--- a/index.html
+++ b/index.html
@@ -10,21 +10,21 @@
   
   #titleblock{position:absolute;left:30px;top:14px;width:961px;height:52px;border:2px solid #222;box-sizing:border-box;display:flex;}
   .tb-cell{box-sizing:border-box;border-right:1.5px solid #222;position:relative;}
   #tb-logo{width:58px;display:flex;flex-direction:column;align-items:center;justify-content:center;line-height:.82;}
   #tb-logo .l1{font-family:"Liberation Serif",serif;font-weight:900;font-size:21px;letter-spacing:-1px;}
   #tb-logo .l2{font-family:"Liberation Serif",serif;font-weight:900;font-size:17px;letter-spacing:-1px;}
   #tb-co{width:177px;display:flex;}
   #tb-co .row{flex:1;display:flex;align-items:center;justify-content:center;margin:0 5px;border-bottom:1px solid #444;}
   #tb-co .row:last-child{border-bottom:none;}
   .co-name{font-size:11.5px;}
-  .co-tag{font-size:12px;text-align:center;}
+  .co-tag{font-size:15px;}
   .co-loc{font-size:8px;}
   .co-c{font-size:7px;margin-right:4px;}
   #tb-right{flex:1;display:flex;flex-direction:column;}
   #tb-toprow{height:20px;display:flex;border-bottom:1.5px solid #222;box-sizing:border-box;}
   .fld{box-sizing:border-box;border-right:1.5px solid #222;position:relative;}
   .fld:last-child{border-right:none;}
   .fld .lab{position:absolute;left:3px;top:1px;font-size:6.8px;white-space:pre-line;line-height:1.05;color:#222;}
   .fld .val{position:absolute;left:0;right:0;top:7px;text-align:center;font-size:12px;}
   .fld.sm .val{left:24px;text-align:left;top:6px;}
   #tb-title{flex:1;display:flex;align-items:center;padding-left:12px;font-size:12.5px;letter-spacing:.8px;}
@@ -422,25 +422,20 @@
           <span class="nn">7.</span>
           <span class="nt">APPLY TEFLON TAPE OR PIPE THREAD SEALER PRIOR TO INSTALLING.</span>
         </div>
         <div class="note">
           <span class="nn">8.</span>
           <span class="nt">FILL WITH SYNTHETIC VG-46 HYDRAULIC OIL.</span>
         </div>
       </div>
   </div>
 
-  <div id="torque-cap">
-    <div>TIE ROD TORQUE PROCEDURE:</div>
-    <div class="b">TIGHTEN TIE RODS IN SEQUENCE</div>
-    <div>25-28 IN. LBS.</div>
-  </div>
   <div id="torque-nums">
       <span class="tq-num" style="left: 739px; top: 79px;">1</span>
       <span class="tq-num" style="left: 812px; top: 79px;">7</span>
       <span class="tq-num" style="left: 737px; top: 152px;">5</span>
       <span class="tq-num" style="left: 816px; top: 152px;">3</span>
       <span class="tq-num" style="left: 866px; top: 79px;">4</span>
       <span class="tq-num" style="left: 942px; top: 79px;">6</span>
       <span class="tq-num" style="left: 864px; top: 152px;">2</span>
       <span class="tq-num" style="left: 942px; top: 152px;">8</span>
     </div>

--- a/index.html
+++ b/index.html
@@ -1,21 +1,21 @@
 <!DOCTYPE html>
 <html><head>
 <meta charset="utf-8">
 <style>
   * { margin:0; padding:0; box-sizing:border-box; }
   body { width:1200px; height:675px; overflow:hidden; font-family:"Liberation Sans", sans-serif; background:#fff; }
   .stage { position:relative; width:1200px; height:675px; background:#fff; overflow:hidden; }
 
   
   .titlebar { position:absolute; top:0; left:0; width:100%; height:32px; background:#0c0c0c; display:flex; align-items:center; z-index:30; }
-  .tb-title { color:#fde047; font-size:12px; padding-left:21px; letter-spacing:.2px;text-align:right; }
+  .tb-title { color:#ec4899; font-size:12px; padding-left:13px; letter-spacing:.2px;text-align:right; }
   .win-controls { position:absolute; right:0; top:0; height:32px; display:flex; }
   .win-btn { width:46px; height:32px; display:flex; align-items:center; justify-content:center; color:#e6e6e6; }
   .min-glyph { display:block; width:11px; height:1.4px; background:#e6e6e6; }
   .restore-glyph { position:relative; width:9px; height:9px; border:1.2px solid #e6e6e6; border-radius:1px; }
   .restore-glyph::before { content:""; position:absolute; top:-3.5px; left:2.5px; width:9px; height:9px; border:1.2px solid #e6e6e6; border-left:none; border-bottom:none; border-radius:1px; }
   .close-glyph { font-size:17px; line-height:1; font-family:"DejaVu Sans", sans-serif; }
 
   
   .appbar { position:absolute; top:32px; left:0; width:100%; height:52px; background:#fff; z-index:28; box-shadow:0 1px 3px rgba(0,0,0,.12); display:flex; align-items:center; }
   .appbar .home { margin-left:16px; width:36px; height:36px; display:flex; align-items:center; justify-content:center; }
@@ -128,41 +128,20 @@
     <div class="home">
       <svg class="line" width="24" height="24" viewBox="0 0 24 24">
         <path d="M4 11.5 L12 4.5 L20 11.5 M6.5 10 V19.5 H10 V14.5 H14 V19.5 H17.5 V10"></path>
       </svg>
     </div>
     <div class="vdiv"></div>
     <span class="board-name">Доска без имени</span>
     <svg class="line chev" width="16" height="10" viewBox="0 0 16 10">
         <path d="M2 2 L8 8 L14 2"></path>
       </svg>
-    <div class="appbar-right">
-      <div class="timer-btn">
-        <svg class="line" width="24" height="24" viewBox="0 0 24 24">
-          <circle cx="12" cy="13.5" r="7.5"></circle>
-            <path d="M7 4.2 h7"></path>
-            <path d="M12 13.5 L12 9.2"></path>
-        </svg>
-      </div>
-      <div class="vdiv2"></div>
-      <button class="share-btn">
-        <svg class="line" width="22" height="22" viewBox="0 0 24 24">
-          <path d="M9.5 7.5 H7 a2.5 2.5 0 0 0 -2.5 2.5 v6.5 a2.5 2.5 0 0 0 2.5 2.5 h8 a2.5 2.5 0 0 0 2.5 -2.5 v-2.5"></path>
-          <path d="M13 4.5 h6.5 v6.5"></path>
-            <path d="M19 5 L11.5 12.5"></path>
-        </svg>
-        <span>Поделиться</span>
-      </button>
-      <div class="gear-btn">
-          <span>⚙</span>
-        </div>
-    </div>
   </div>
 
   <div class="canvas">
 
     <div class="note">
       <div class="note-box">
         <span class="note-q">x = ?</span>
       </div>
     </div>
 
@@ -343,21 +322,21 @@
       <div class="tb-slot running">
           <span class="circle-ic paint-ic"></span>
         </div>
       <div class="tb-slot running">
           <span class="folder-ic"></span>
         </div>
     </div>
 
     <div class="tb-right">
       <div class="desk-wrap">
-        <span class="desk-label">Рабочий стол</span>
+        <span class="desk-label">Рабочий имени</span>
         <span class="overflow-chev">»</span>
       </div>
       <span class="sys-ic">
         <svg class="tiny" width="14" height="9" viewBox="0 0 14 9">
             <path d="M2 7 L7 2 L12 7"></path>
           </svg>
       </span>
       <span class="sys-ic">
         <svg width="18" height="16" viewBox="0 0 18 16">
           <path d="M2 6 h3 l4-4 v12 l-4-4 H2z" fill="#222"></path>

=====

_EXERCISE_. Type out the whole listing above exactly.

_ANSWER SECTION_.
--- a/index.html
+++ b/index.html
@@ -10,21 +10,21 @@
   
   #titleblock{position:absolute;left:30px;top:14px;width:961px;height:52px;border:2px solid #222;box-sizing:border-box;display:flex;}
   .tb-cell{box-sizing:border-box;border-right:1.5px solid #222;position:relative;}
   #tb-logo{width:58px;display:flex;flex-direction:column;align-items:center;justify-content:center;line-height:.82;}
   #tb-logo .l1{font-family:"Liberation Serif",serif;font-weight:900;font-size:21px;letter-spacing:-1px;}
   #tb-logo .l2{font-family:"Liberation Serif",serif;font-weight:900;font-size:17px;letter-spacing:-1px;}
   #tb-co{width:177px;display:flex;}
   #tb-co .row{flex:1;display:flex;align-items:center;justify-content:center;margin:0 5px;border-bottom:1px solid #444;}
   #tb-co .row:last-child{border-bottom:none;}
   .co-name{font-size:11.5px;}
-  .co-tag{font-size:12px;text-align:center;}
+  .co-tag{font-size:15px;}
   .co-loc{font-size:8px;}
   .co-c{font-size:7px;margin-right:4px;}
   #tb-right{flex:1;display:flex;flex-direction:column;}
   #tb-toprow{height:20px;display:flex;border-bottom:1.5px solid #222;box-sizing:border-box;}
   .fld{box-sizing:border-box;border-right:1.5px solid #222;position:relative;}
   .fld:last-child{border-right:none;}
   .fld .lab{position:absolute;left:3px;top:1px;font-size:6.8px;white-space:pre-line;line-height:1.05;color:#222;}
   .fld .val{position:absolute;left:0;right:0;top:7px;text-align:center;font-size:12px;}
   .fld.sm .val{left:24px;text-align:left;top:6px;}
   #tb-title{flex:1;display:flex;align-items:center;padding-left:12px;font-size:12.5px;letter-spacing:.8px;}
@@ -422,25 +422,20 @@
           <span class="nn">7.</span>
           <span class="nt">APPLY TEFLON TAPE OR PIPE THREAD SEALER PRIOR TO INSTALLING.</span>
         </div>
         <div class="note">
           <span class="nn">8.</span>
           <span class="nt">FILL WITH SYNTHETIC VG-46 HYDRAULIC OIL.</span>
         </div>
       </div>
   </div>
 
-  <div id="torque-cap">
-    <div>TIE ROD TORQUE PROCEDURE:</div>
-    <div class="b">TIGHTEN TIE RODS IN SEQUENCE</div>
-    <div>25-28 IN. LBS.</div>
-  </div>
   <div id="torque-nums">
       <span class="tq-num" style="left: 739px; top: 79px;">1</span>
       <span class="tq-num" style="left: 812px; top: 79px;">7</span>
       <span class="tq-num" style="left: 737px; top: 152px;">5</span>
       <span class="tq-num" style="left: 816px; top: 152px;">3</span>
       <span class="tq-num" style="left: 866px; top: 79px;">4</span>
       <span class="tq-num" style="left: 942px; top: 79px;">6</span>
       <span class="tq-num" style="left: 864px; top: 152px;">2</span>
       <span class="tq-num" style="left: 942px; top: 152px;">8</span>
     </div>

--- a/index.html
+++ b/index.html
@@ -1,21 +1,21 @@
 <!DOCTYPE html>
 <html><head>
 <meta charset="utf-8">
 <style>
   * { margin:0; padding:0; box-sizing:border-box; }
   body { width:1200px; height:675px; overflow:hidden; font-family:"Liberation Sans", sans-serif; background:#fff; }
   .stage { position:relative; width:1200px; height:675px; background:#fff; overflow:hidden; }
 
   
   .titlebar { position:absolute; top:0; left:0; width:100%; height:32px; background:#0c0c0c; display:flex; align-items:center; z-index:30; }
-  .tb-title { color:#fde047; font-size:12px; padding-left:21px; letter-spacing:.2px;text-align:right; }
+  .tb-title { color:#ec4899; font-size:12px; padding-left:13px; letter-spacing:.2px;text-align:right; }
   .win-controls { position:absolute; right:0; top:0; height:32px; display:flex; }
   .win-btn { width:46px; height:32px; display:flex; align-items:center; justify-content:center; color:#e6e6e6; }
   .min-glyph { display:block; width:11px; height:1.4px; background:#e6e6e6; }
   .restore-glyph { position:relative; width:9px; height:9px; border:1.2px solid #e6e6e6; border-radius:1px; }
   .restore-glyph::before { content:""; position:absolute; top:-3.5px; left:2.5px; width:9px; height:9px; border:1.2px solid #e6e6e6; border-left:none; border-bottom:none; border-radius:1px; }
   .close-glyph { font-size:17px; line-height:1; font-family:"DejaVu Sans", sans-serif; }
 
   
   .appbar { position:absolute; top:32px; left:0; width:100%; height:52px; background:#fff; z-index:28; box-shadow:0 1px 3px rgba(0,0,0,.12); display:flex; align-items:center; }
   .appbar .home { margin-left:16px; width:36px; height:36px; display:flex; align-items:center; justify-content:center; }
@@ -128,41 +128,20 @@
     <div class="home">
       <svg class="line" width="24" height="24" viewBox="0 0 24 24">
         <path d="M4 11.5 L12 4.5 L20 11.5 M6.5 10 V19.5 H10 V14.5 H14 V19.5 H17.5 V10"></path>
       </svg>
     </div>
     <div class="vdiv"></div>
     <span class="board-name">Доска без имени</span>
     <svg class="line chev" width="16" height="10" viewBox="0 0 16 10">
         <path d="M2 2 L8 8 L14 2"></path>
       </svg>
-    <div class="appbar-right">
-      <div class="timer-btn">
-        <svg class="line" width="24" height="24" viewBox="0 0 24 24">
-          <circle cx="12" cy="13.5" r="7.5"></circle>
-            <path d="M7 4.2 h7"></path>
-            <path d="M12 13.5 L12 9.2"></path>
-        </svg>
-      </div>
-      <div class="vdiv2"></div>
-      <button class="share-btn">
-        <svg class="line" width="22" height="22" viewBox="0 0 24 24">
-          <path d="M9.5 7.5 H7 a2.5 2.5 0 0 0 -2.5 2.5 v6.5 a2.5 2.5 0 0 0 2.5 2.5 h8 a2.5 2.5 0 0 0 2.5 -2.5 v-2.5"></path>
-          <path d="M13 4.5 h6.5 v6.5"></path>
-            <path d="M19 5 L11.5 12.5"></path>
-        </svg>
-        <span>Поделиться</span>
-      </button>
-      <div class="gear-btn">
-          <span>⚙</span>
-        </div>
-    </div>
   </div>
 
   <div class="canvas">
 
     <div class="note">
       <div class="note-box">
         <span class="note-q">x = ?</span>
       </div>
     </div>
 
@@ -343,21 +322,21 @@
       <div class="tb-slot running">
           <span class="circle-ic paint-ic"></span>
         </div>
       <div class="tb-slot running">
           <span class="folder-ic"></span>
         </div>
     </div>
 
     <div class="tb-right">
       <div class="desk-wrap">
-        <span class="desk-label">Рабочий стол</span>
+        <span class="desk-label">Рабочий имени</span>
         <span class="overflow-chev">»</span>
       </div>
       <span class="sys-ic">
         <svg class="tiny" width="14" height="9" viewBox="0 0 14 9">
             <path d="M2 7 L7 2 L12 7"></path>
           </svg>
       </span>
       <span class="sys-ic">
         <svg width="18" height="16" viewBox="0 0 18 16">
           <path d="M2 6 h3 l4-4 v12 l-4-4 H2z" fill="#222"></path>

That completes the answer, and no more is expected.